This is it, she thought, and relaxed. Finally. The waiting had been uncertain.
“There you are,” he said, walking over to where she sat, running the weekly diagnostics on the security system. “You’ll never imagine what happened this morning.”
Kalisi was the picture of innocence. “What happened?”
He sat next to her, looking around to be sure they were alone. One of the nurses had been in to check something, but had left promptly when he’d seen Moset come in. No one else was within earshot.
“I was contacted by the University of Culat,” he said. “They’ve offered me a position in exobiology, specializing in nonhumanoid. A chair, Kali, if it works out. And…I’ve accepted.”
Kalisi widened her eyes. “Crell! How wonderful!”
He took her hand, squeezed it in his own thin, sleek fingers. “We could work together, darling. You must call them back, ask if the weapons position is still open.”

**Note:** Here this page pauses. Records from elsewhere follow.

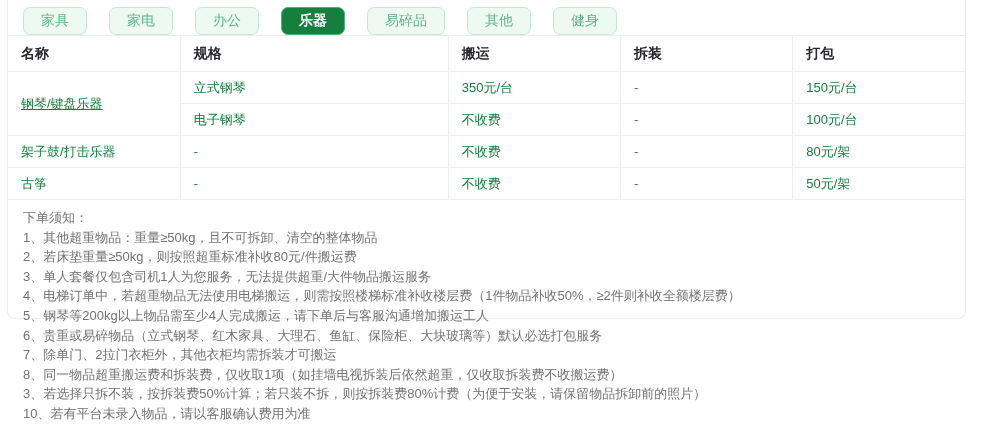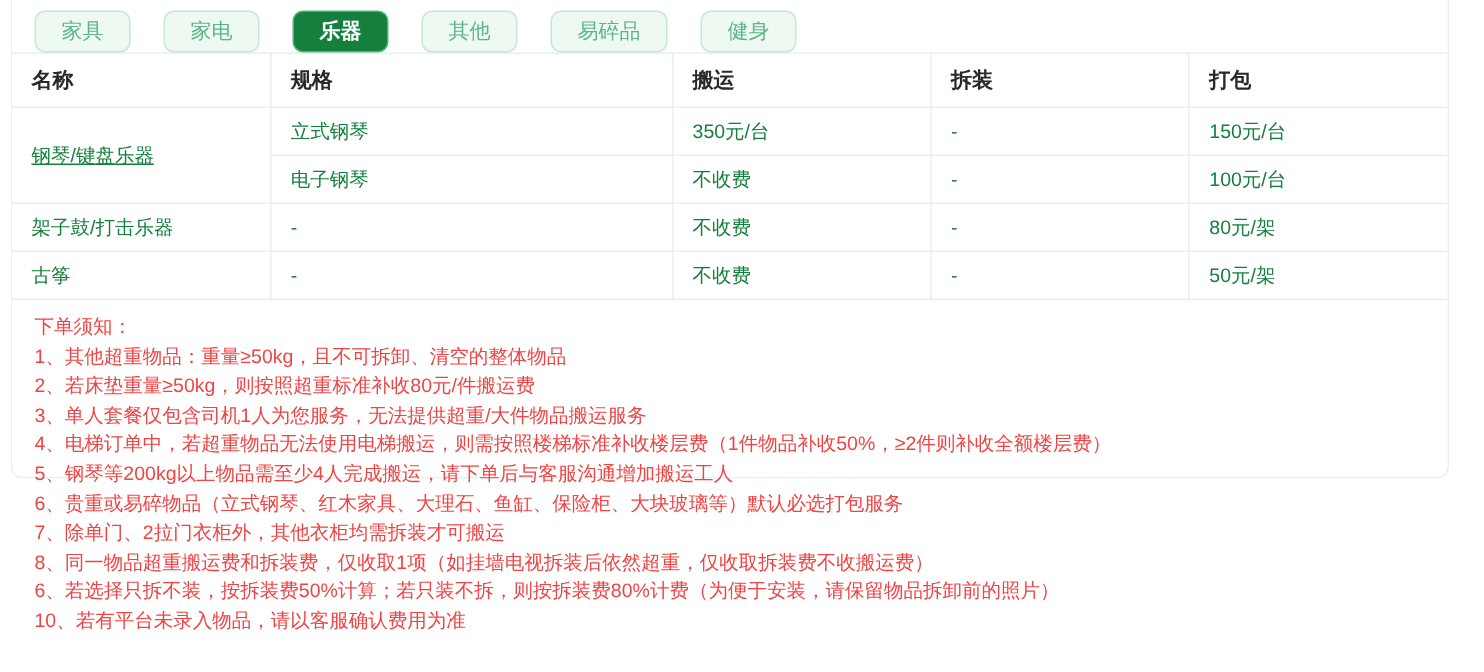"办公" div.tab { html: none -> <div>办公</div> }
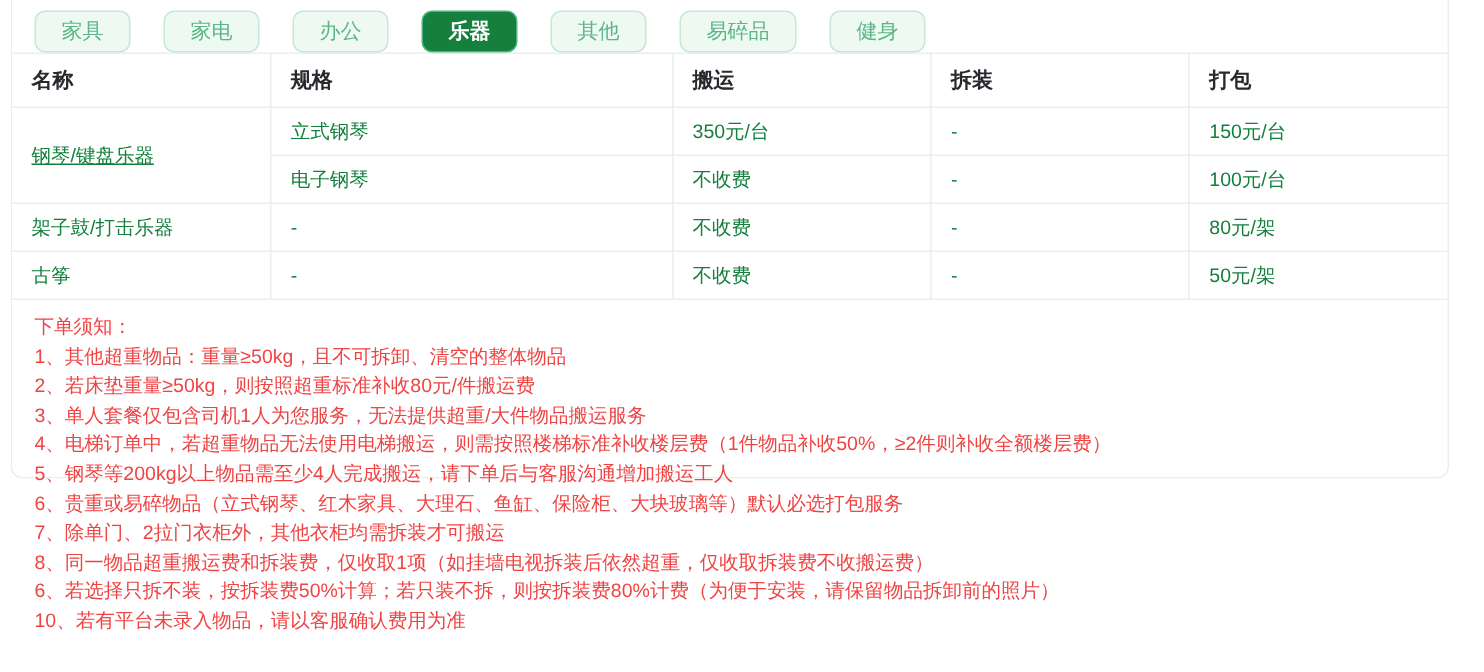"其他" div.tab { order: before "易碎品" -> after "易碎品" }
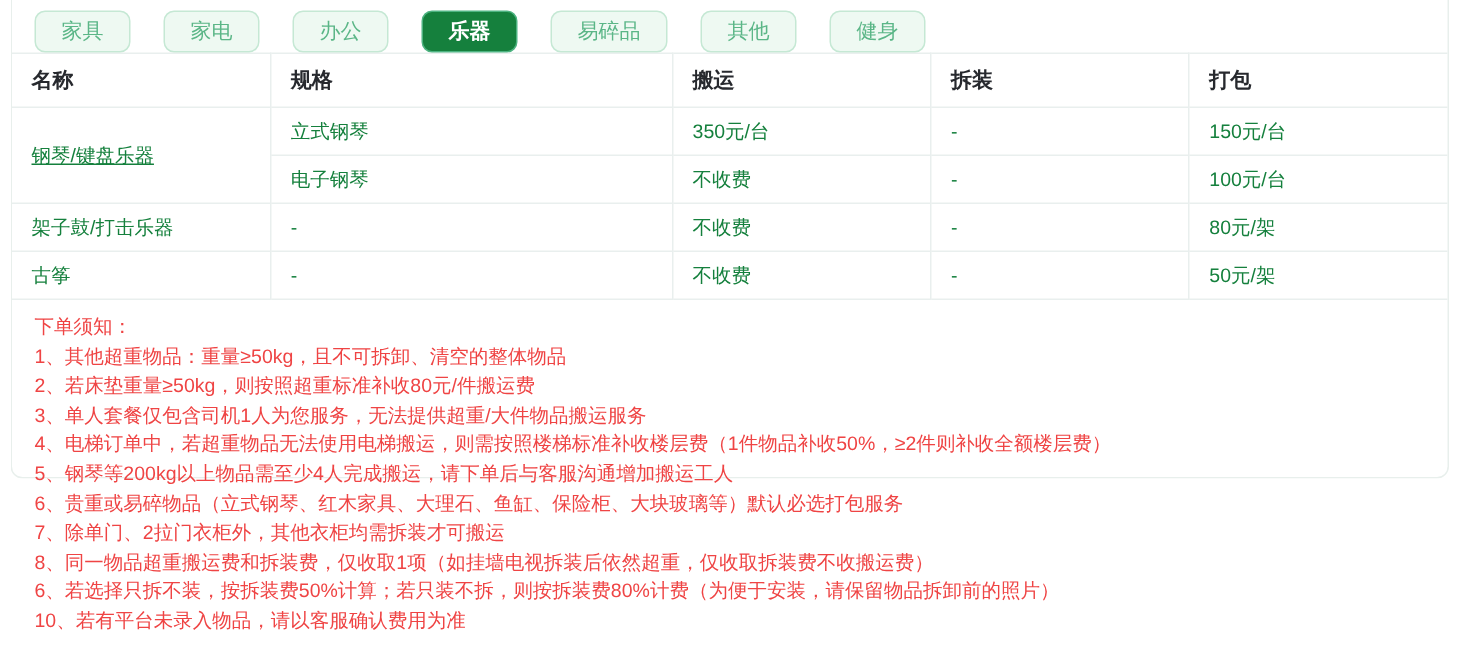"下单须知：" .notes { color: #ef4444 -> #737373 }
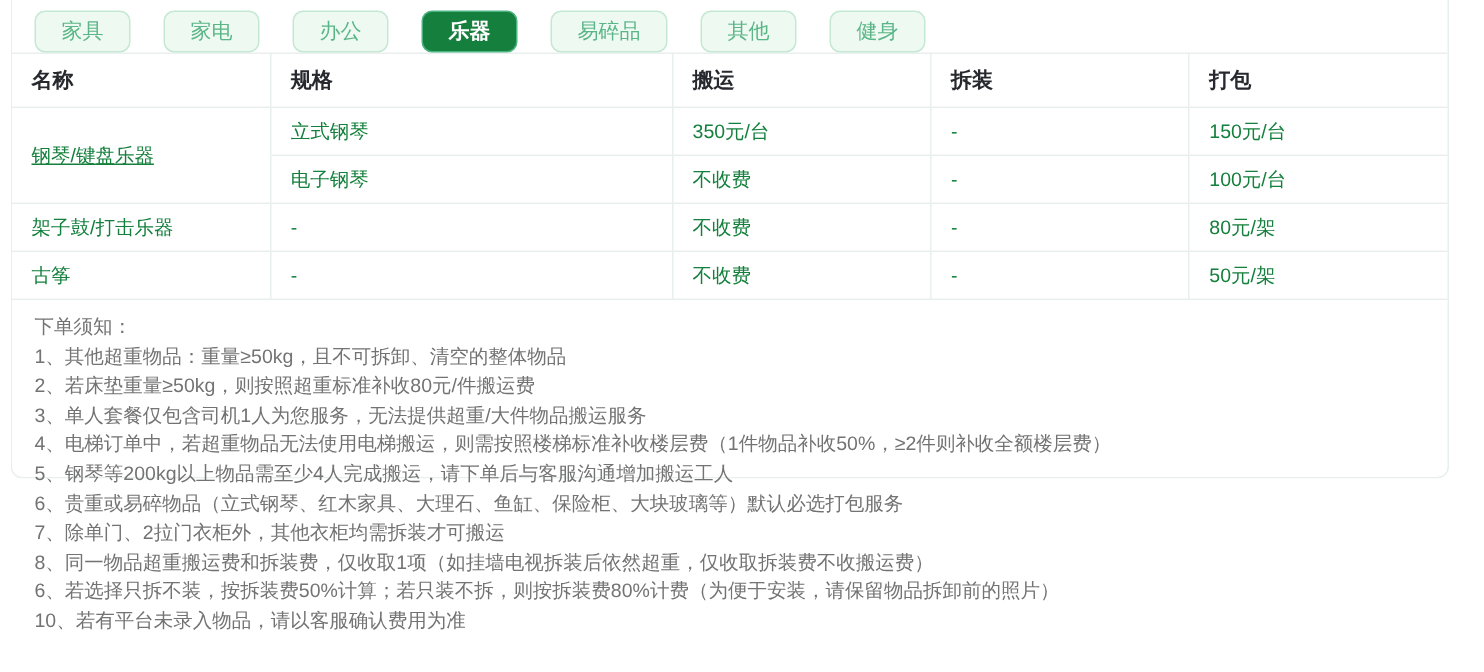"6、若选择只拆不装，按拆装费50%计算；若只装不拆，则按拆装费80%计费（为便于" div.note-line { text: 6 -> 3 }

She met his gaze, her own filled with manufactured hope. “I’d like that. But—” She shook her head. “The vaccine…there’s the batch recovery in just a few more weeks. If we want to replicate the master samples, we should start with a new synthesis.”
Moset frowned. “Perhaps I could arrange to come back for a time…”
“No, Crell,” she said, firmly, lovingly. “I will stay. I’ve already explained that I have a project to finish before I can consider their offer, and you’ve accepted. I will see to it that the master vaccine samples are properly adjusted.”
He reached out to touch her face, fingers spidering over her skin. “It is my work, Kali. I couldn’t ask you to stay…”
“You’re not asking, I’m offering,” she said. “Truly, is there anyone else you would trust with the documentation of the process? To see it through?”
She waited, watched him think. She was prepared to lie outright to get him away—create some false family issue she needed to resolve before she could return home, or even suggest that she wanted him to make a place ready for her, calling on the archaic tradition in which a man creates a suitable home for his affianced before she will agree to marry him.
Funny, though, how neither of us has mentioned marriage…She suspected that he would, before much longer. Or not. In some ways, she knew nothing at all about Crell Moset.
He finally shook his head and answered her question. “You know there isn’t.”
“Let me stay,” she said. “I’ll finish the work, I’ll record everything…And then I can meet you at Culat.”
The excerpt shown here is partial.